Once the revolt was crushed, the Persians began to mete out punishment to the main actors as well as those cities who had only aided from a distance. Methymna suffered the full wrath of Darius I and was destroyed for its direct involvement in the rebellion. The city was soon rebuilt and repopulated, but when Xerxes' failed invasion of Greece [480-479 BC] broke Persian naval power, the Methymnians quickly and not very surprisingly joined the other Greeks in taking the offensive against Persian authority in western Asia Minor. Methymna became a founding member of the Athenian-led Delian League, which was formed to defend member cities and continue the war against the Great King, and remained a staunch Athenian ally even after the League became a tool of Athenian imperialism.

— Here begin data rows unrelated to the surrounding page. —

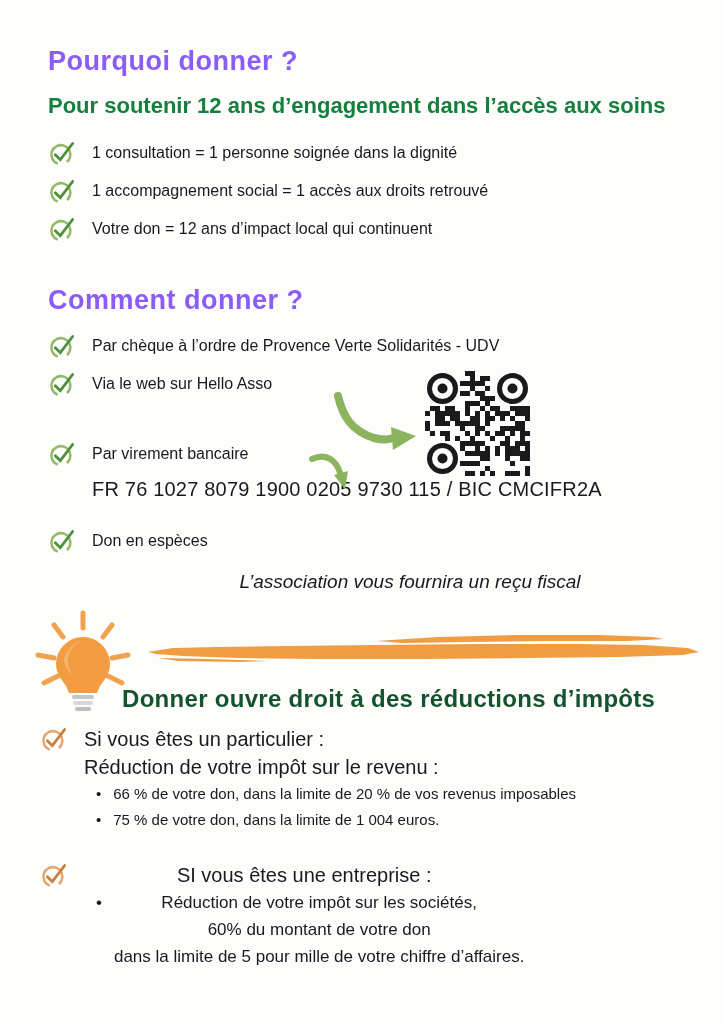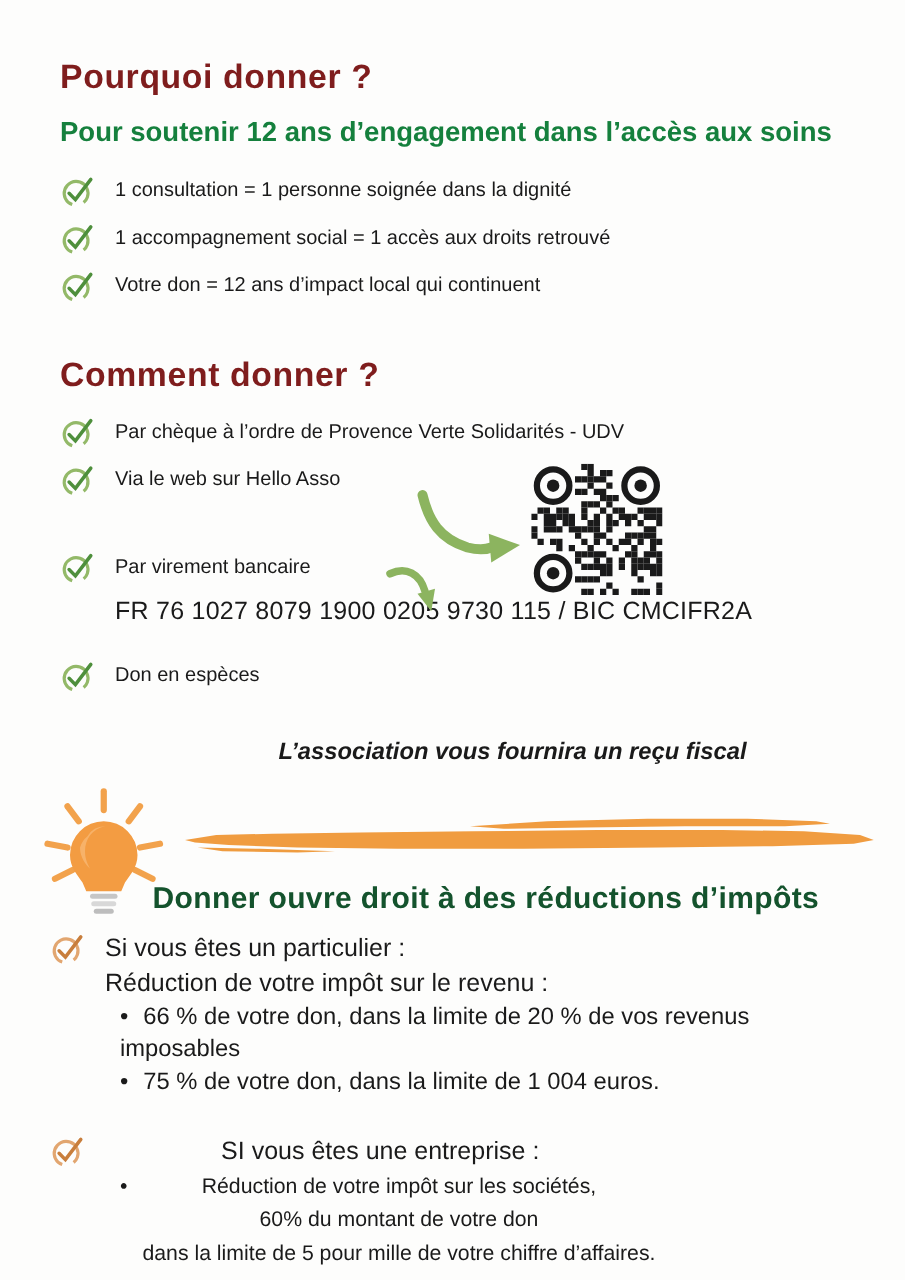"Pourquoi donner ?" .green-title { color: #7f1d1d -> #8b5cf6 }
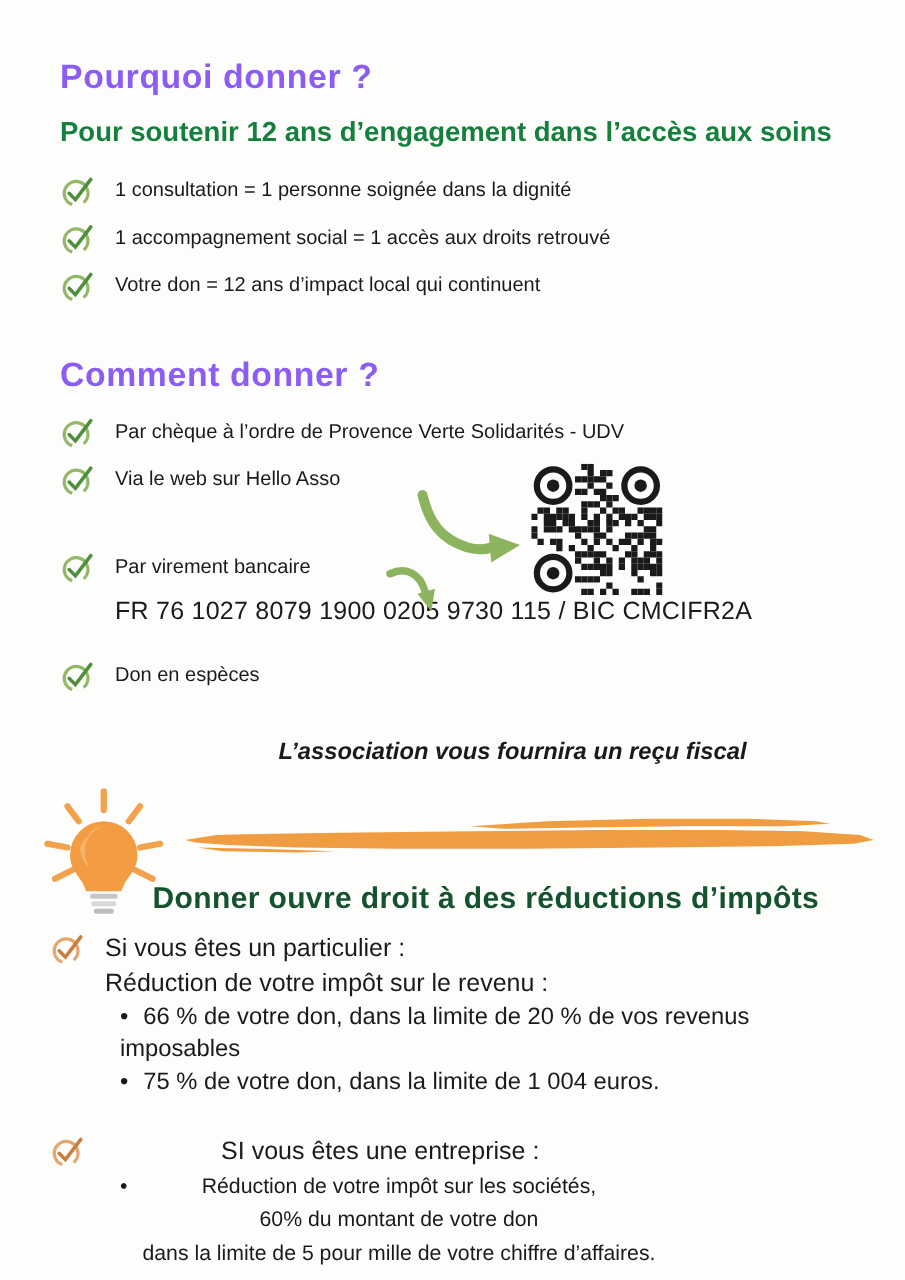"L’association vous fournira un reçu" .receipt { font-weight: bold -> normal; margin: 36px 0 0 0 -> 16px 0 0 0 }
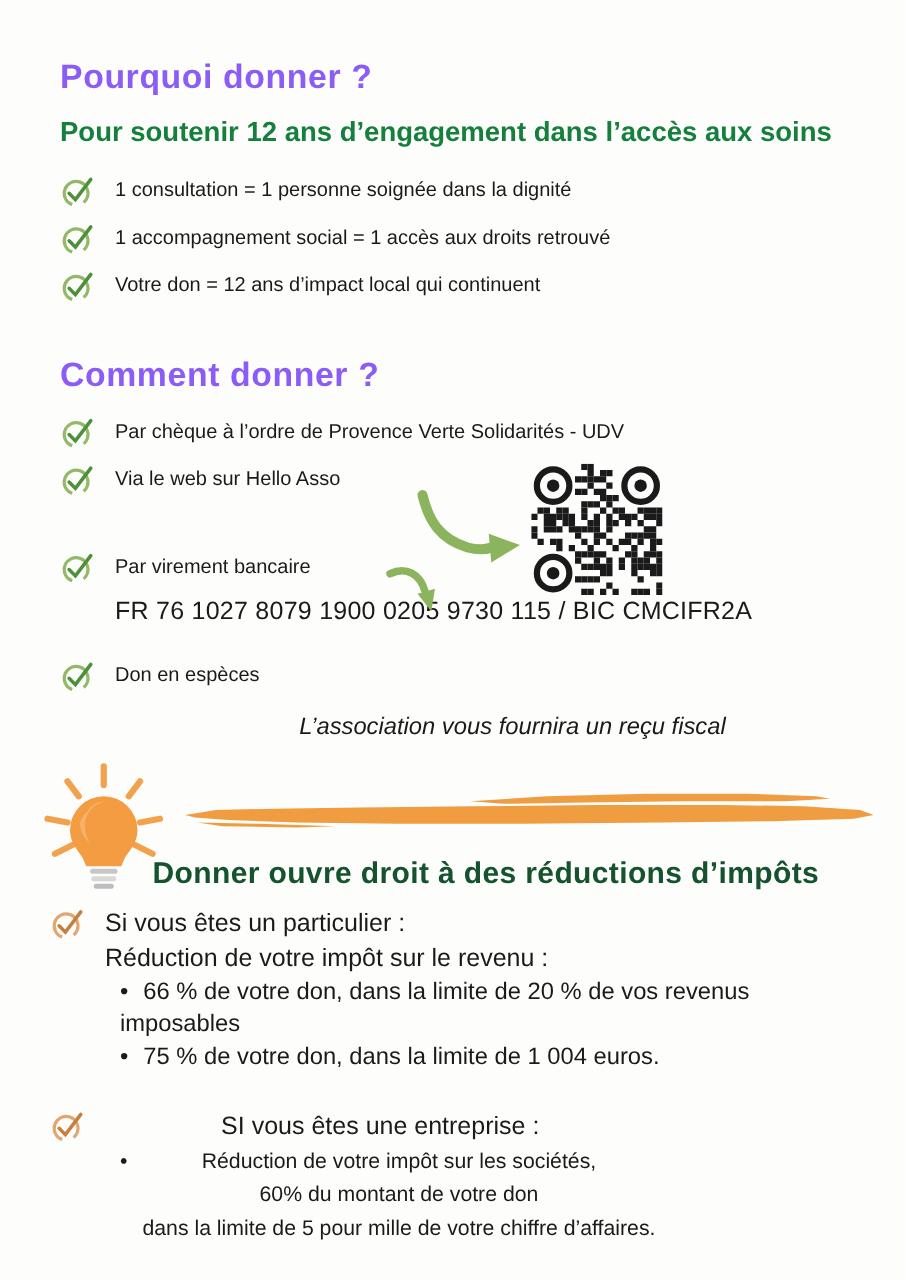"66 % de votre don," .tax-bullets li { font-size: 19px -> 15px }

The present didrachm is executed in a wonderful archaic style and depicts a boar on the obverse and the head of Athena on the reverse. The boar, which is shown at just the moment before he charges, is sometimes considered to be the civic badge of Methymna, but this is uncertain, since the animal only occurs on the archaic issues of the first half of the fifth century BC. Athena, however, is a staple feature of Methymnian coinage and appears down to the third century BC. This early representation is remarkable for the ornamentation of the helmet. The volutes on the bowl are reminiscent of the vegetal motif on the helmet worn by the goddess on contemporary tetradrachms of Athens. The frontal Pegasus ornament is a remarkable addition and may perhaps refer to the mythological tradition in which it was Athena who first broke the winged horse and made him rideable by mortals like the hero Perseus.